I'm trying to execute a Pyspark statement that writes to BigTable within a Python for loop, which leads to the following error (job submitted using Dataproc). Any client not properly closed (as suggested here) and if yes, any way to do so in Pyspark ?
Note that manually re-executing the script each time with a new Dataproc job works fine, so the job itself is correct.
Thanks for your support !
Pyspark script
from pyspark import SparkContext
from pyspark.sql import SQLContext
import json
sc = SparkContext()
sqlc = SQLContext(sc)
def create_df(n_start,n_stop):
# Data
row_1 = ['a']+['{}'.format(i) for i in range(n_start,n_stop)]
row_2 = ['b']+['{}'.format(i) for i in range(n_start,n_stop)]
# Spark schema
ls = [row_1,row_2]
schema = ['col0'] + ['col{}'.format(i) for i in range(n_start,n_stop)]
# Catalog
first_col = {"col0":{"cf":"rowkey", "col":"key", "type":"string"}}
other_cols = {"col{}".format(i):{"cf":"cf", "col":"col{}".format(i), "type":"string"} for i in range(n_start,n_stop)}
first_col.update(other_cols)
columns = first_col
d_catalogue = {}
d_catalogue["table"] = {"namespace":"default", "name":"testtable"}
d_catalogue["rowkey"] = "key"
d_catalogue["columns"] = columns
catalog = json.dumps(d_catalogue)
# Dataframe
df = sc.parallelize(ls, numSlices=1000).toDF(schema=schema)
return df,catalog
for i in range(0,2):
N_step = 100
N_start = 1
N_stop = N_start+N_step
data_source_format = "org.apache.spark.sql.execution.datasources.hbase"

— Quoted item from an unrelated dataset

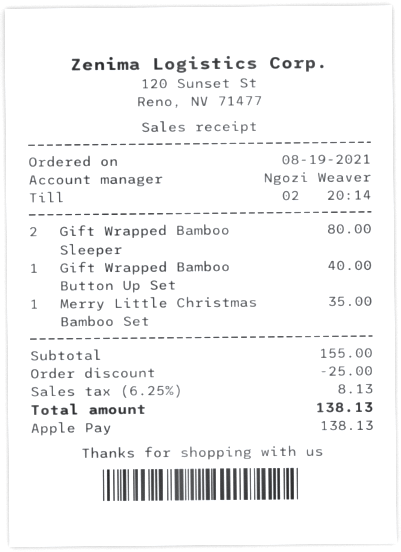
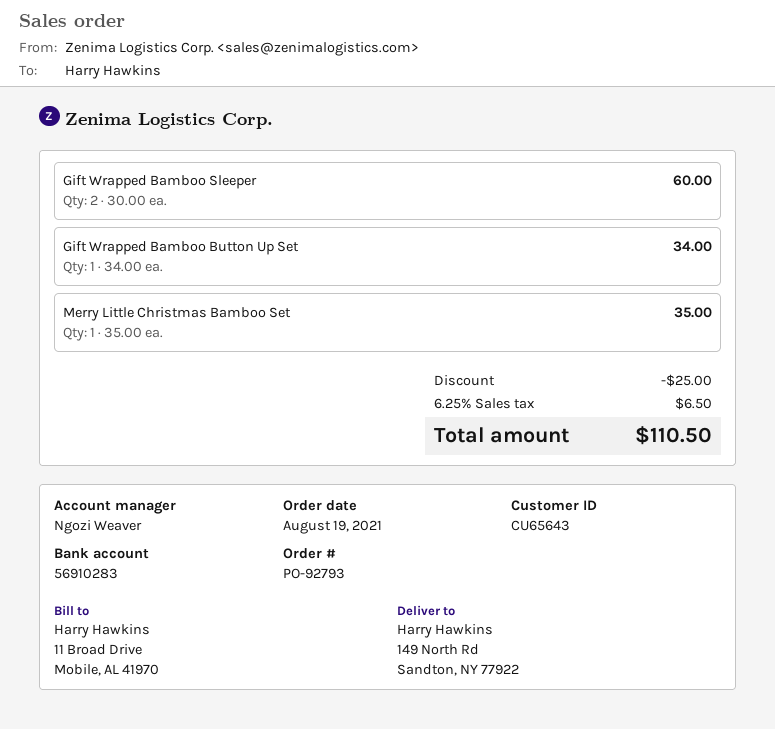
Gift Wrapped Bamboo Sleeper: 2 for 80.00 -> 2 for 60.00
Gift Wrapped Bamboo Button Up Set: 1 for 40.00 -> 1 for 34.00
tax: 6.25% = 8.13 -> 6.25% = 6.50
total: 138.13 -> 110.50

df,catalog = create_df(N_start,N_stop)
df.write\
.options(catalog=catalog,newTable= "5")\
.format(data_source_format)\
.save()
N_start += N_step
N_stop += N_step
Dataproc job
gcloud dataproc jobs submit pyspark <my_script>.py \
--cluster $SPARK_CLUSTER \
--jars <path_to_jar>/bigtable-dataproc-spark-shc-assembly-0.1.jar \
--region=us-east1
Error
...
ERROR com.google.bigtable.repackaged.io.grpc.internal.ManagedChannelOrphanWrapper: *~*~*~ Channel ManagedChannelImpl{logId=41, target=bigtable.googleapis.com:443} was not shutdown properly!!! ~*~*~*
Make sure to call shutdown()/shutdownNow() and wait until awaitTermination() returns true.
...
If you are not using the latest version, try updating to it. It looks similar to this issue that was fixed recently. I would imagine the error message still showing up, but the job now finishing means that the support team is still working on it and hopefully they will fix it in the next release.